Source: University of California (Berkeley) 
IEEE  Sensors Journal  ))) January 2026 (((

Fuel from coffee waste—Ethiopia converts 400,000 tons of annual coffee processing waste into biodiesel that costs $0.55/liter to produce (petroleum: $0.82/liter) with 87% lower emissions. It's carbon-negative fuel from trash. Coffee production generates massive waste: pulp, husks, and silverskin removed during processing. Traditionally burned or dumped, this waste is 20% oil by weight—perfect for biodiesel. Ethiopian engineers developed extraction processes producing fuel meeting all international biodiesel standards (ASTM D6751). Energy yield: 340 liters of fuel per ton of waste. Carbon footprint: negative (the coffee plants absorbed more CO2 growing than fuel production emits). Performance: identical to petroleum diesel. Cost advantage: 33% cheaper than fossil diesel before subsidies. Ethiopia produces coffee waste sufficient for 136 million liters of biodiesel annually—enough to fuel its entire transportation sector. But international biofuel markets are dominated by soy and palm oil producers with established export infrastructure. Ethiopian biofuel receives no international investment despite superior economics and carbon profile.
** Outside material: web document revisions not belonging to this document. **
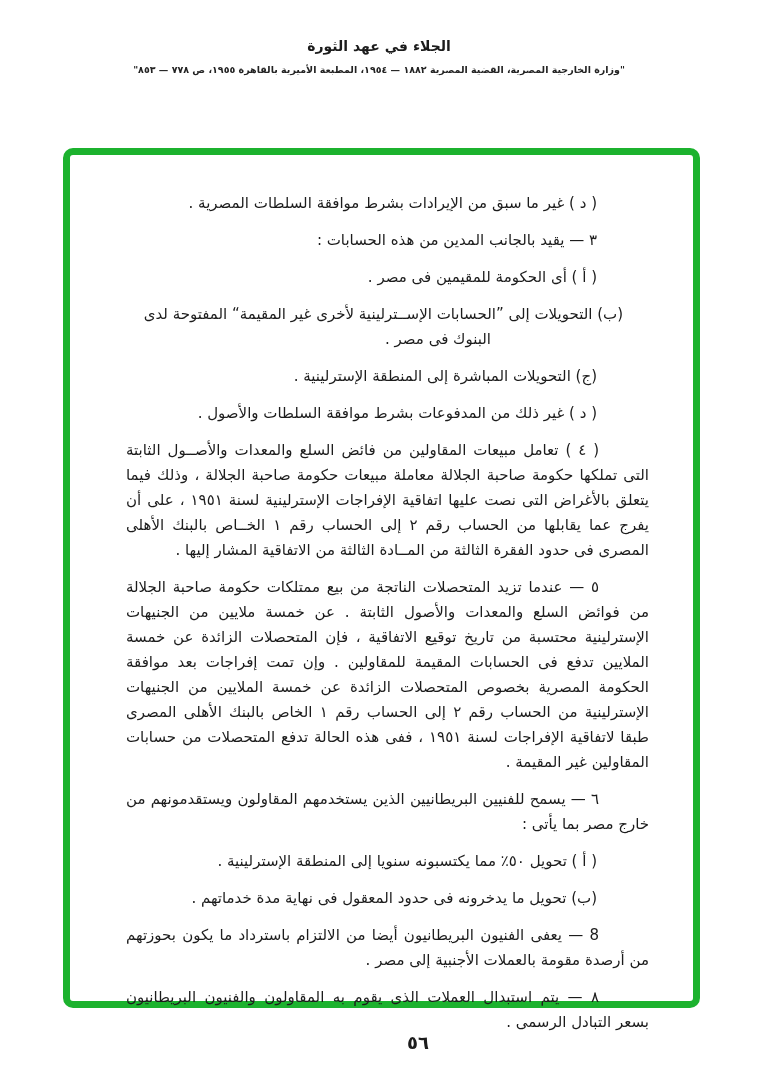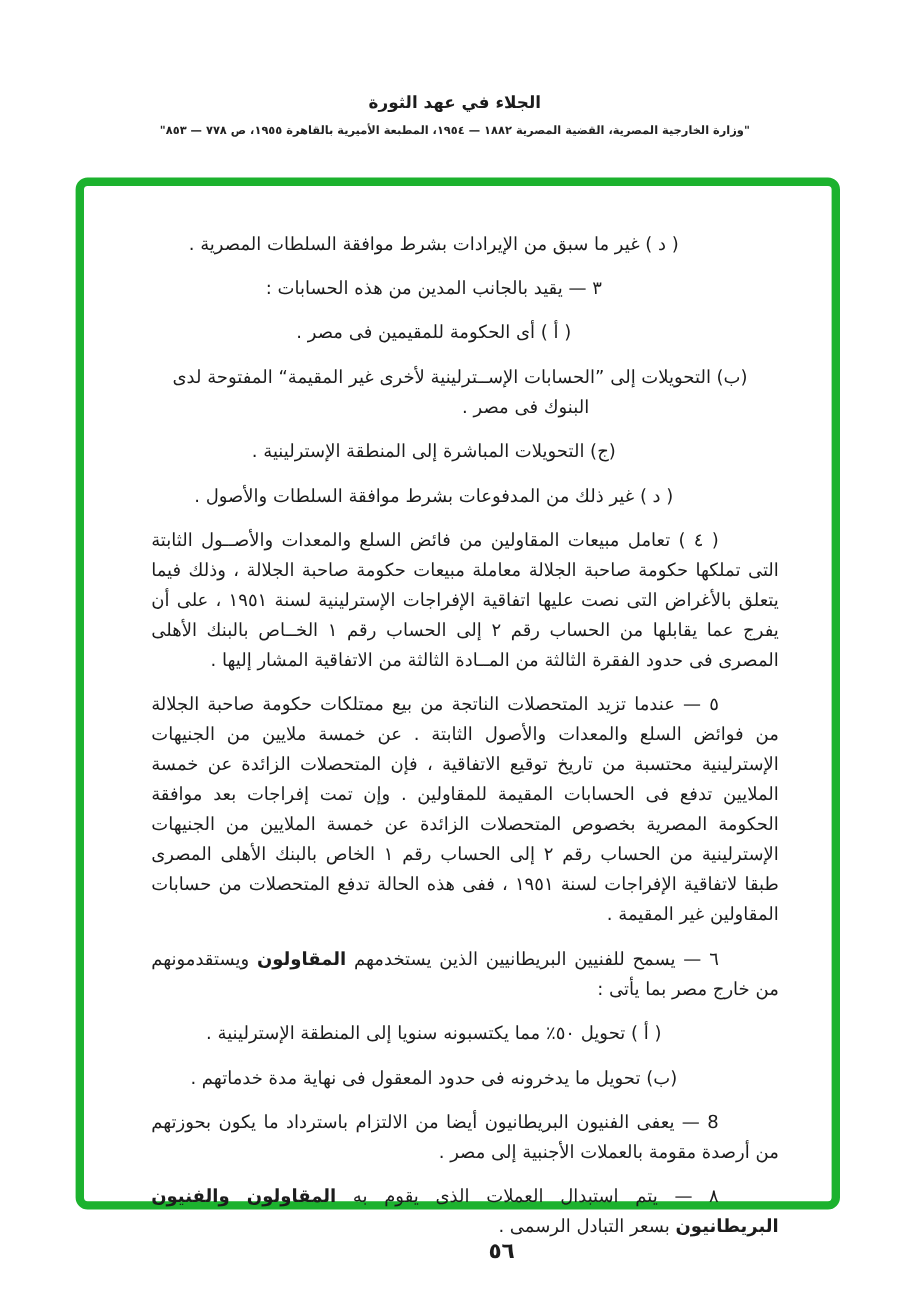--- a/index.html
+++ b/index.html
@@ -13,7 +13,7 @@
   }
 
   
-  .page-header { text-align: center; direction: rtl; padding-top: 76px; }
+  .page-header { text-align: center; direction: rtl; padding-top: 36px; }
   .doc-title   { font-weight: bold; font-size: 14px; line-height: 20px; }
   .doc-subtitle{ font-weight: bold; font-size: 14px; line-height: 20px; margin-top: 7px; }
   .doc-source  { font-weight: bold; font-size: 9.5px; line-height: 14px; margin-top: 7px; color:#222; }

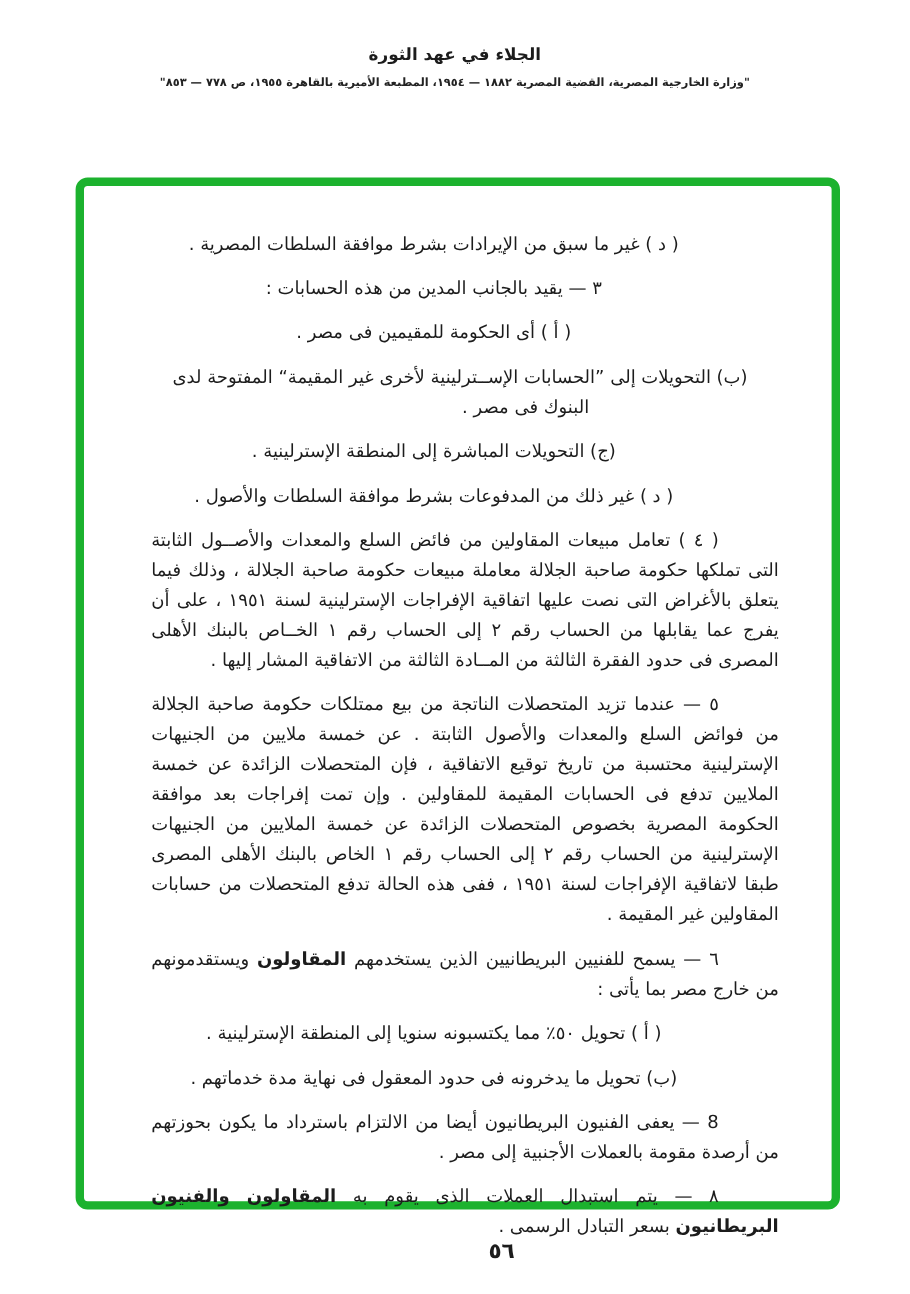--- a/index.html
+++ b/index.html
@@ -40,7 +40,7 @@
     text-indent: 50px;          
   }
   p.li {
-    text-align: center;
+    text-align: right;
     margin-right: 52px;
   }
   p.li-hang {                   

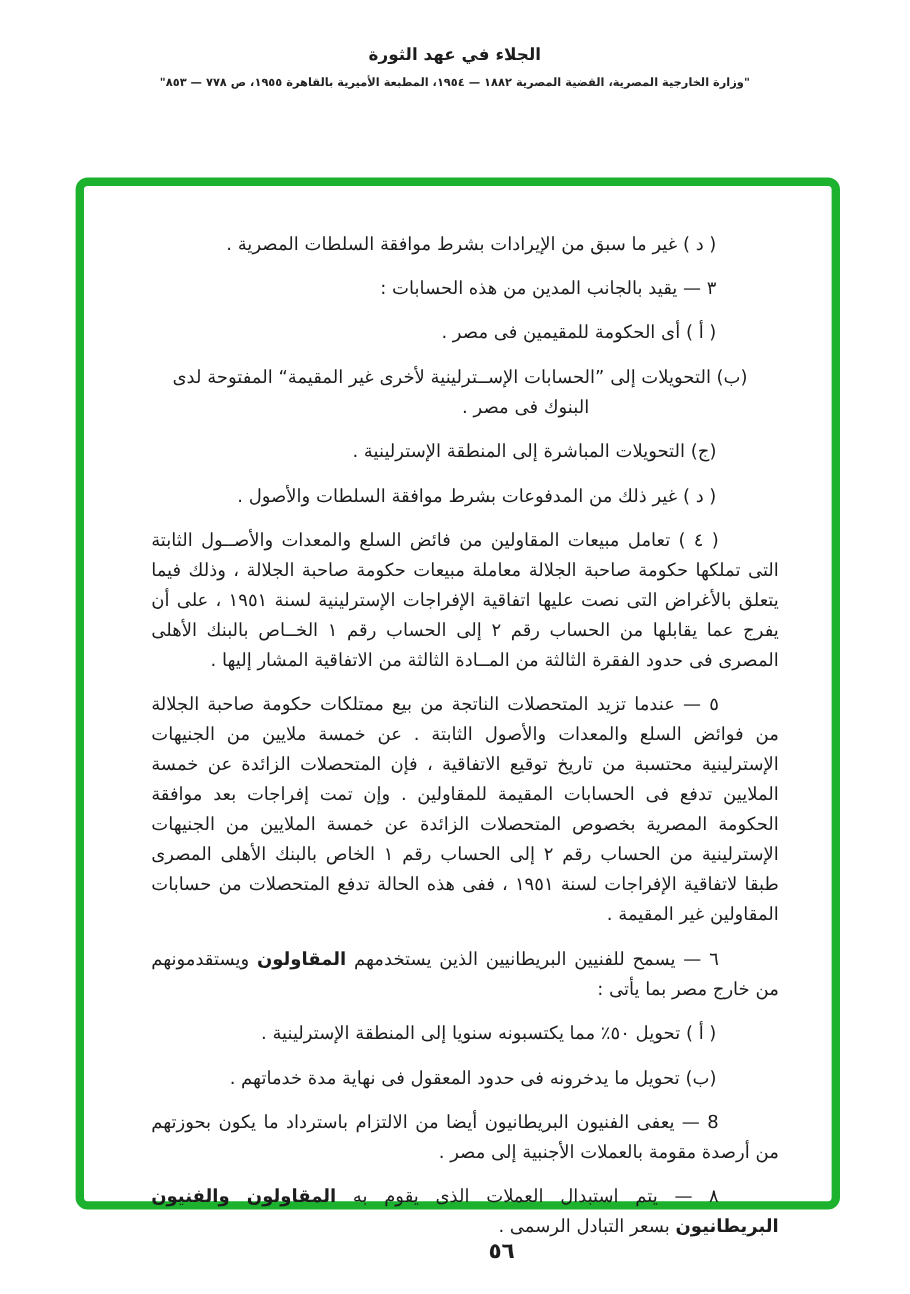--- a/index.html
+++ b/index.html
@@ -33,7 +33,7 @@
   
   .doc-body { direction: rtl; font-size: 15px; line-height: 25px; }
   .doc-body p { margin: 0 0 12px 0; }
-  .doc-body b { font-weight: 700; }
+  .doc-body b { font-weight: 400; }
 
   p.para {
     text-align: justify;

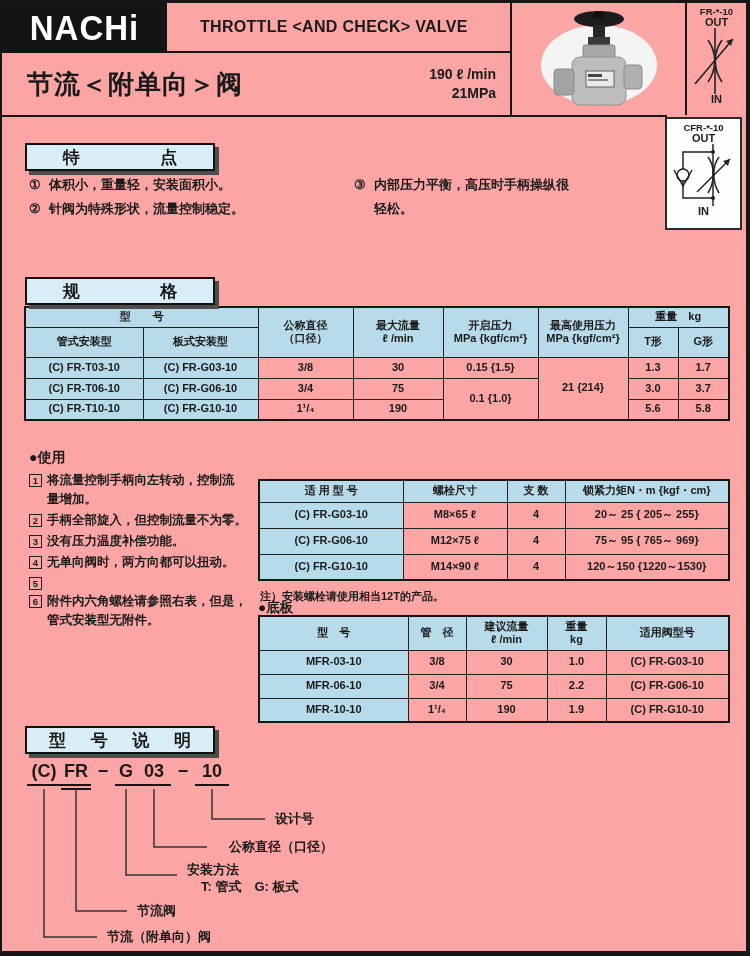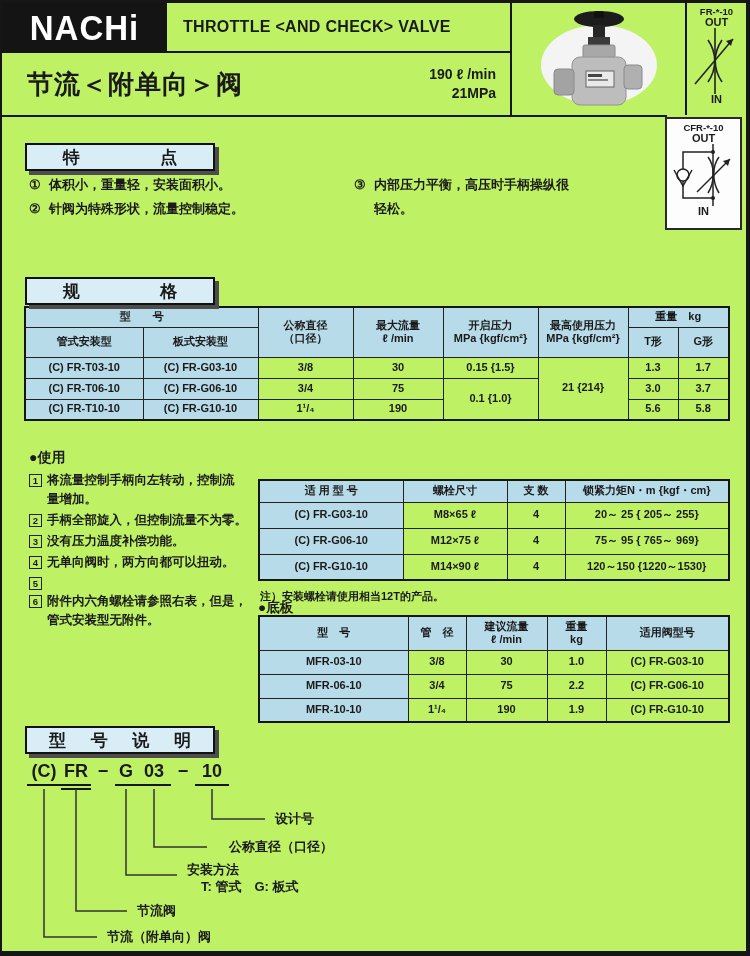--- a/index.html
+++ b/index.html
@@ -6,7 +6,7 @@
   html,body { background:#e8e8e8; }
   body { font-family:"Liberation Sans", sans-serif; color:#1a1a1a; }
   .page {
-    position:relative; width:750px; height:956px; background:#bef264;
+    position:relative; width:750px; height:956px; background:#fca5a5;
     margin:0 auto; overflow:hidden;
     border-top:3px solid #161616; border-right:4px solid #161616;
     border-bottom:5px solid #161616; border-left:2px solid #161616;

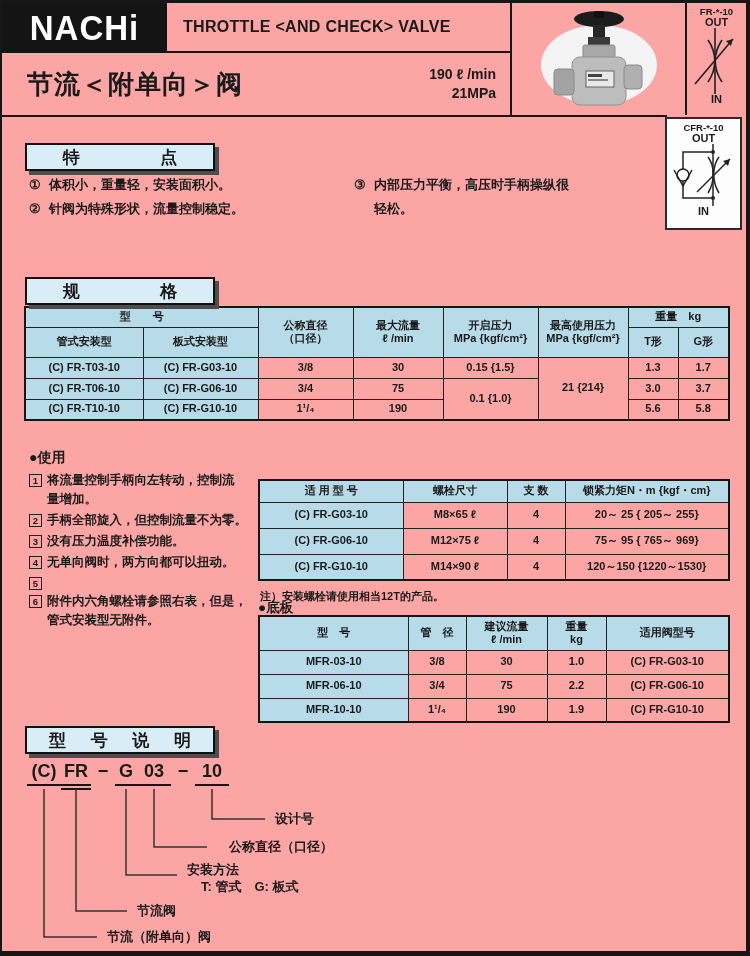--- a/index.html
+++ b/index.html
@@ -16,7 +16,7 @@
     background:#141414; color:#fff; display:flex; align-items:center; justify-content:center; }
   .logo-text { font-size:33px; font-weight:bold; letter-spacing:1px; transform:scaleY(1.05); }
   .title-cell { position:absolute; left:165px; top:0; width:343px; height:50px;
-    border-bottom:2px solid #161616; display:flex; align-items:center; padding-left:16px;
+    border-bottom:2px solid #161616; display:flex; align-items:center; padding-left:33px;
     font-size:16px; font-weight:bold; letter-spacing:0.3px; }
   .zh-row { position:absolute; left:0; top:50px; width:508px; height:62px; }
   .zh-title { position:absolute; left:25px; top:14px; font-size:26px; font-weight:bold; letter-spacing:1px; }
Development banks fund palm oil plantations (causing deforestation) while ignoring coffee waste conversion (using existing agricultural byproduct).For sustainable fuel and African development, coffee biofuel could provide energy independence and export revenue using waste streams. For global biofuel politics, entrenched palm oil interests block emerging competitors regardless of sustainability advantages. Ethiopia burns or dumps coffee waste that could power the nation.

Should Ethiopia keep burning coffee waste while it could produce cheaper fuel than petroleum?